What to work on
An exact copy of every entry is required, minus the pictures.

(Collected data entries)
>>>>>
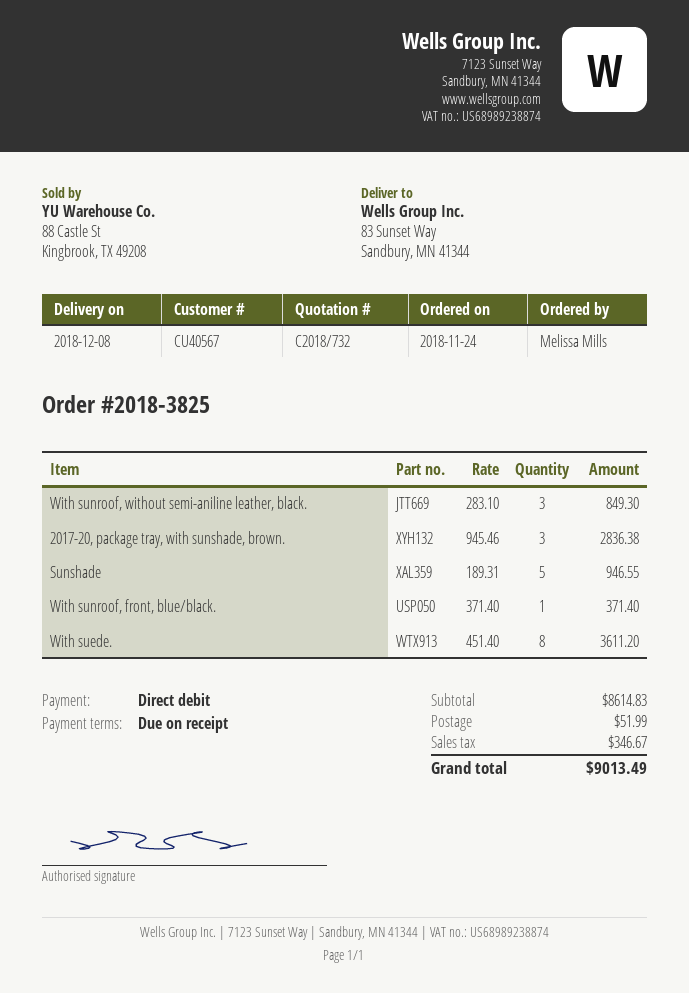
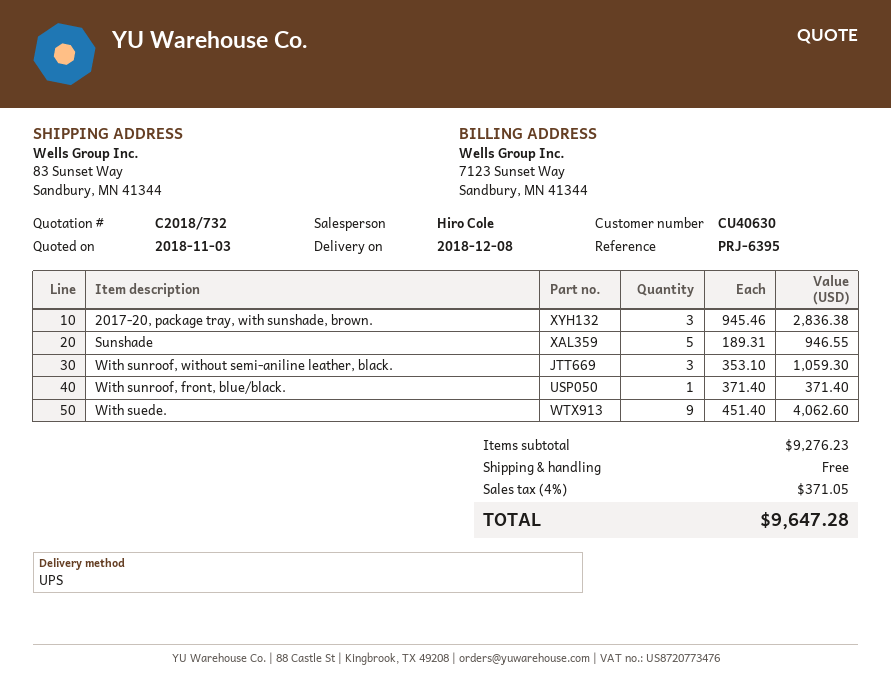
customer number: CU40567 -> CU40630
With sunroof, without semi-aniline leather, black.: 3 x 283.10 = 849.30 -> 3 x 353.10 = 1059.30
With suede.: 8 x 451.40 = 3611.20 -> 9 x 451.40 = 4062.60
subtotal: 8614.83 -> 9276.23
shipping: 51.99 -> 0.00
tax: 346.67 -> 371.05
total: 9013.49 -> 9647.28

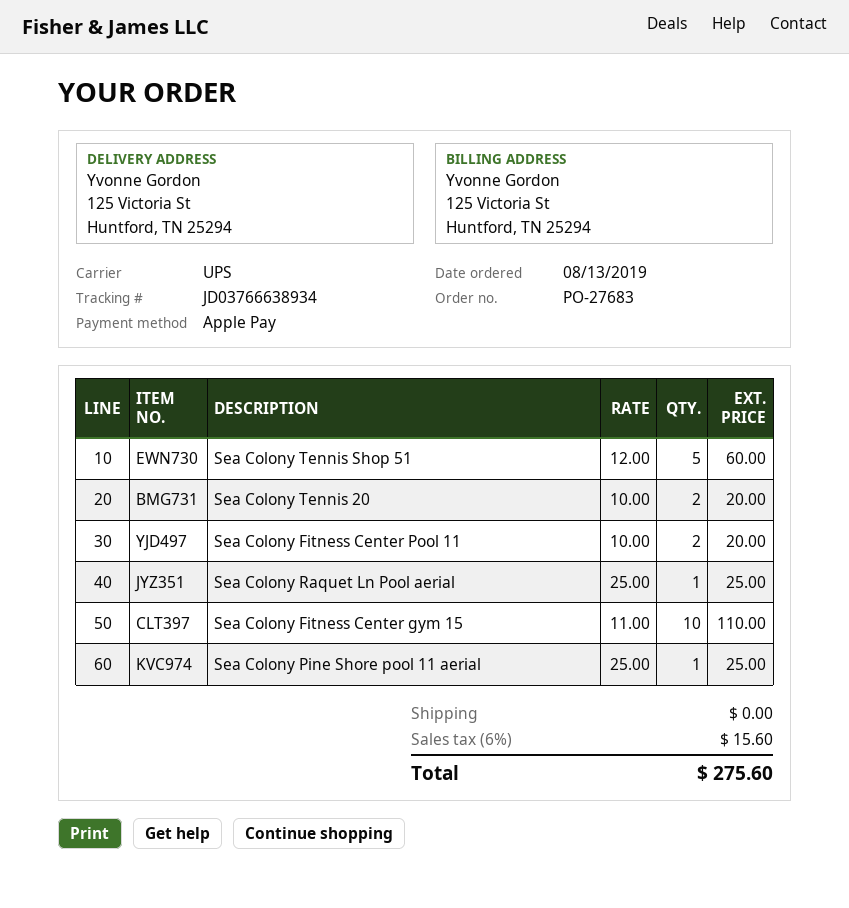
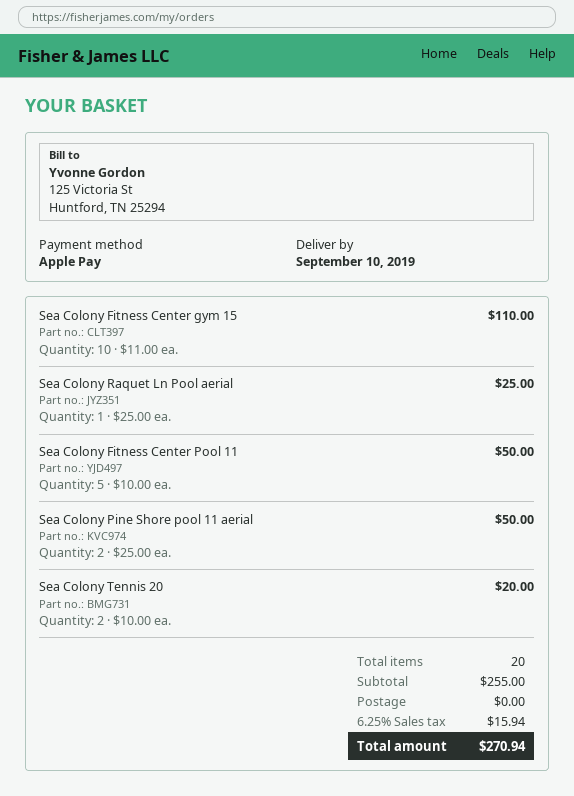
Sea Colony Tennis Shop 51: 5 x 12.00 = 60.00 -> none
Sea Colony Fitness Center Pool 11: 2 x 10.00 = 20.00 -> 5 x 10.00 = 50.00
Sea Colony Pine Shore pool 11 aerial: 1 x 25.00 = 25.00 -> 2 x 25.00 = 50.00
tax: 6% = 15.60 -> 6.25% = 15.94
total: 275.60 -> 270.94

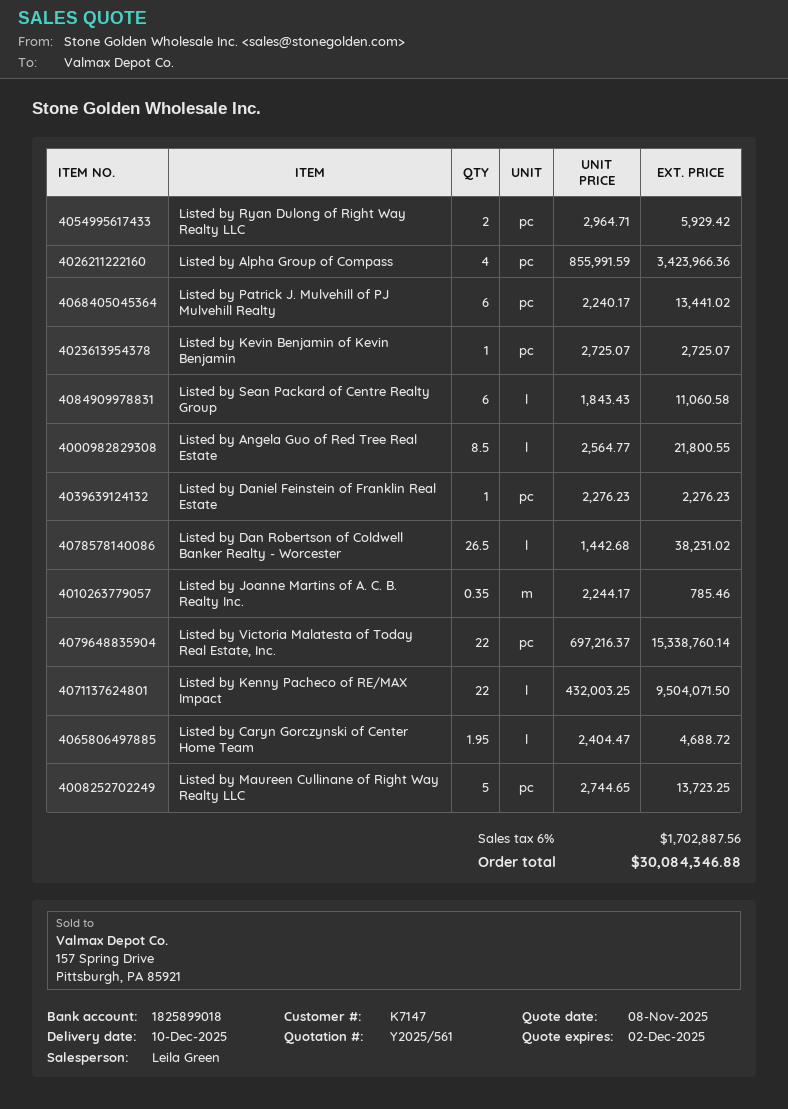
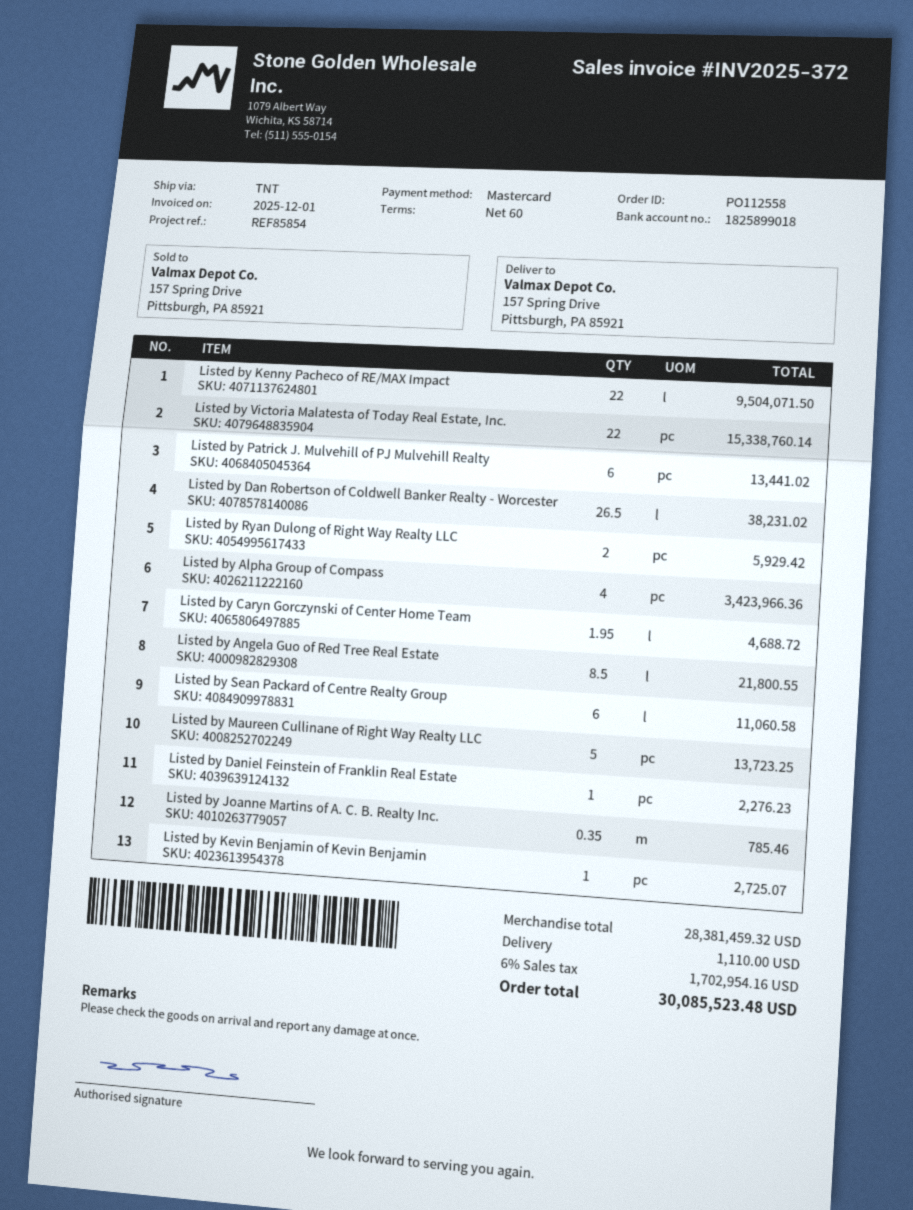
shipping: none -> 1110.00
tax: 6% = 1702887.56 -> 6% = 1702954.16
total: 30084346.88 -> 30085523.48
<<<<<
Task solution
customer number: CU40567 -> CU40630
With sunroof, without semi-aniline leather, black.: 3 x 283.10 = 849.30 -> 3 x 353.10 = 1059.30
With suede.: 8 x 451.40 = 3611.20 -> 9 x 451.40 = 4062.60
subtotal: 8614.83 -> 9276.23
shipping: 51.99 -> 0.00
tax: 346.67 -> 371.05
total: 9013.49 -> 9647.28

Sea Colony Tennis Shop 51: 5 x 12.00 = 60.00 -> none
Sea Colony Fitness Center Pool 11: 2 x 10.00 = 20.00 -> 5 x 10.00 = 50.00
Sea Colony Pine Shore pool 11 aerial: 1 x 25.00 = 25.00 -> 2 x 25.00 = 50.00
tax: 6% = 15.60 -> 6.25% = 15.94
total: 275.60 -> 270.94

shipping: none -> 1110.00
tax: 6% = 1702887.56 -> 6% = 1702954.16
total: 30084346.88 -> 30085523.48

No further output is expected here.